Assignment
The word "Жаркое" occurs in some lines of the data. Return each such line.

(Stored dataset items)
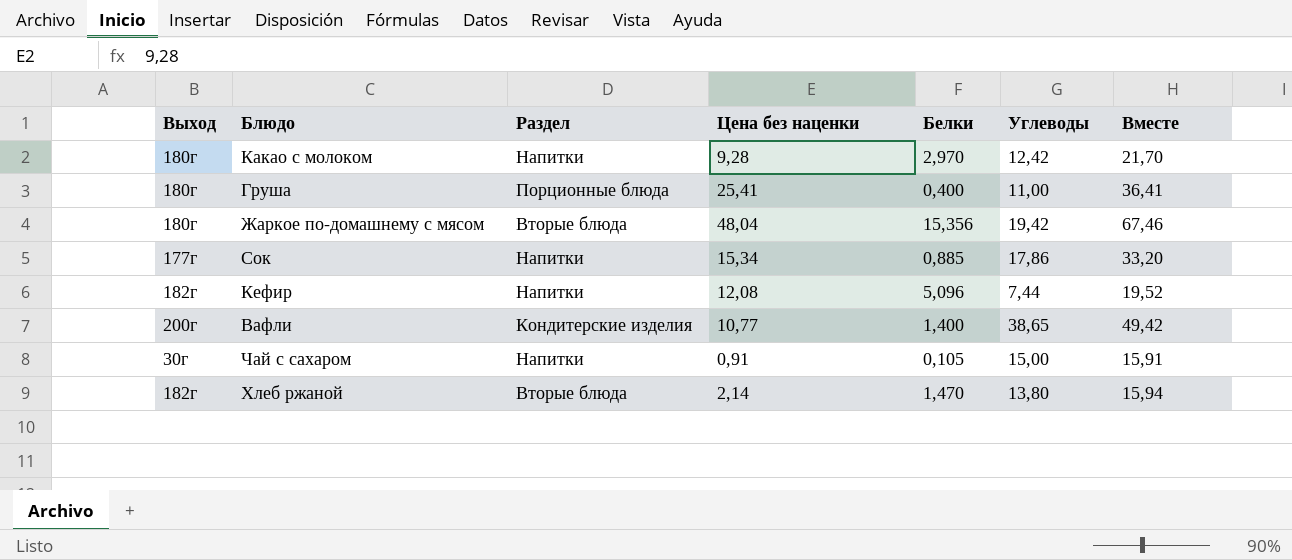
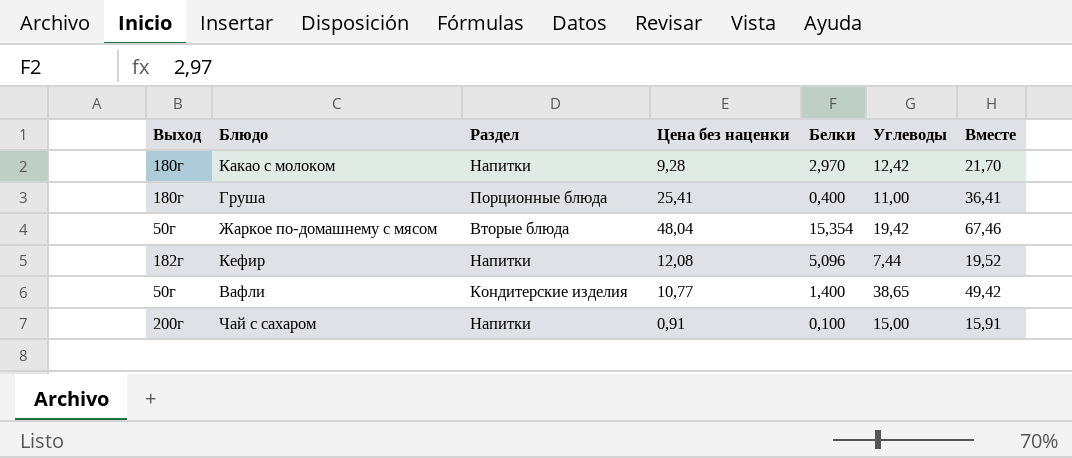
row Сок: 177г | Напитки | 15,34 | 0,885 | 17,86 | 33,20 -> none
row Хлеб ржаной: 182г | Вторые блюда | 2,14 | 1,470 | 13,80 | 15,94 -> none
Жаркое по-домашнему с мясом | Выход: 180г -> 50г
Жаркое по-домашнему с мясом | Белки: 15,356 -> 15,354
Вафли | Выход: 200г -> 50г
Чай с сахаром | Выход: 30г -> 200г
Чай с сахаром | Белки: 0,105 -> 0,100

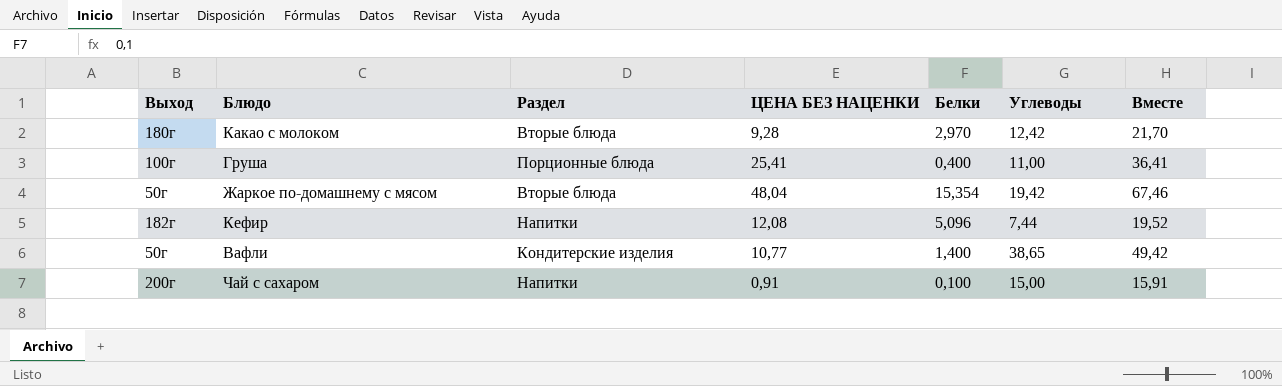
column name: Цена без наценки -> ЦЕНА БЕЗ НАЦЕНКИ
Какао с молоком | Раздел: Напитки -> Вторые блюда
Груша | Выход: 180г -> 100г

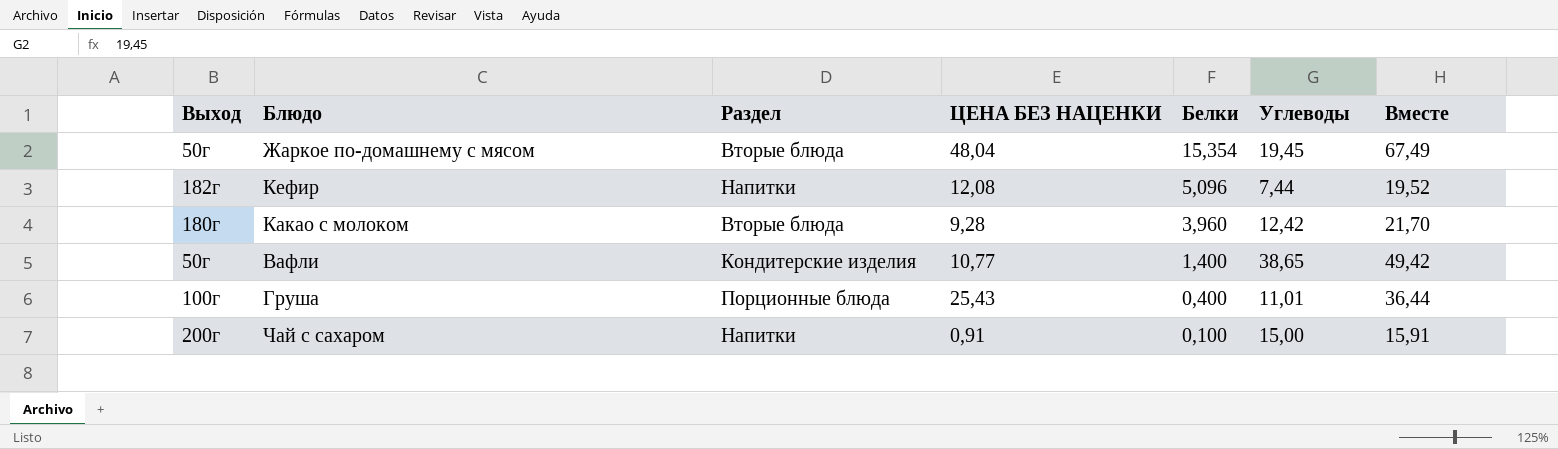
row order: none -> Белки descending
Жаркое по-домашнему с мясом | Углеводы: 19,42 -> 19,45
Жаркое по-домашнему с мясом | Вместе: 67,46 -> 67,49
Какао с молоком | Белки: 2,970 -> 3,960
Груша | ЦЕНА БЕЗ НАЦЕНКИ: 25,41 -> 25,43
Груша | Углеводы: 11,00 -> 11,01
Груша | Вместе: 36,41 -> 36,44

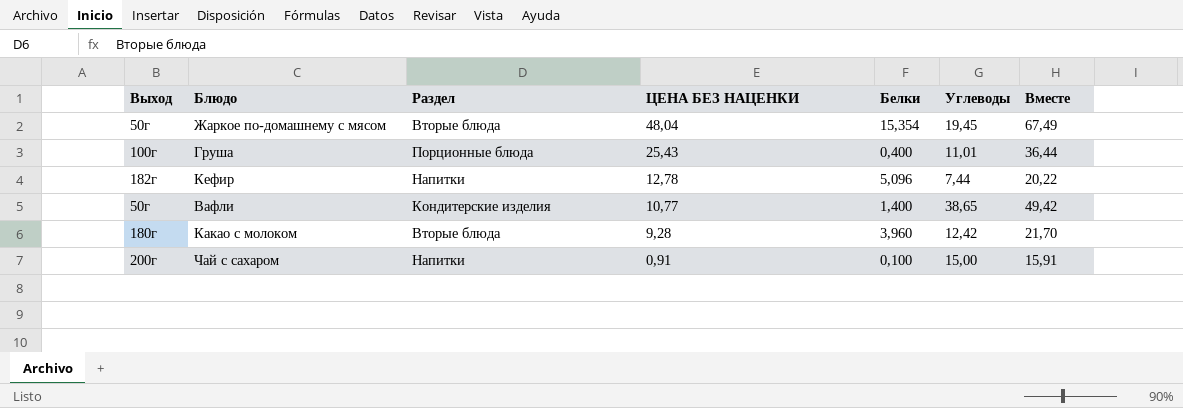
row order: Белки descending -> ЦЕНА БЕЗ НАЦЕНКИ descending
Кефир | ЦЕНА БЕЗ НАЦЕНКИ: 12,08 -> 12,78
Кефир | Вместе: 19,52 -> 20,22

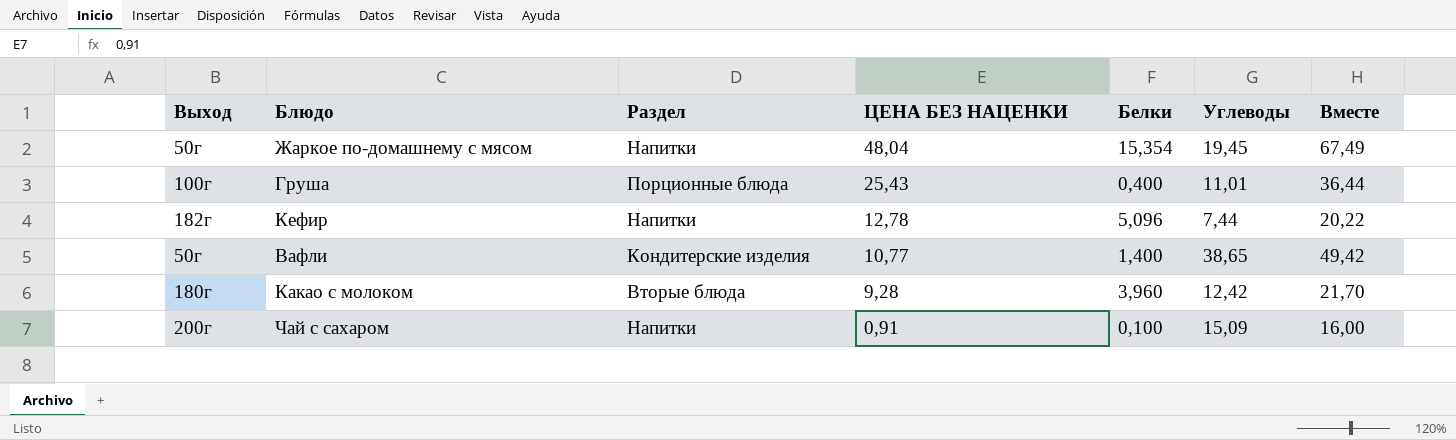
Жаркое по-домашнему с мясом | Раздел: Вторые блюда -> Напитки
Чай с сахаром | Углеводы: 15,00 -> 15,09
Чай с сахаром | Вместе: 15,91 -> 16,00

Output for this task
Жаркое по-домашнему с мясом | Выход: 180г -> 50г
Жаркое по-домашнему с мясом | Белки: 15,356 -> 15,354
Жаркое по-домашнему с мясом | Углеводы: 19,42 -> 19,45
Жаркое по-домашнему с мясом | Вместе: 67,46 -> 67,49
Жаркое по-домашнему с мясом | Раздел: Вторые блюда -> Напитки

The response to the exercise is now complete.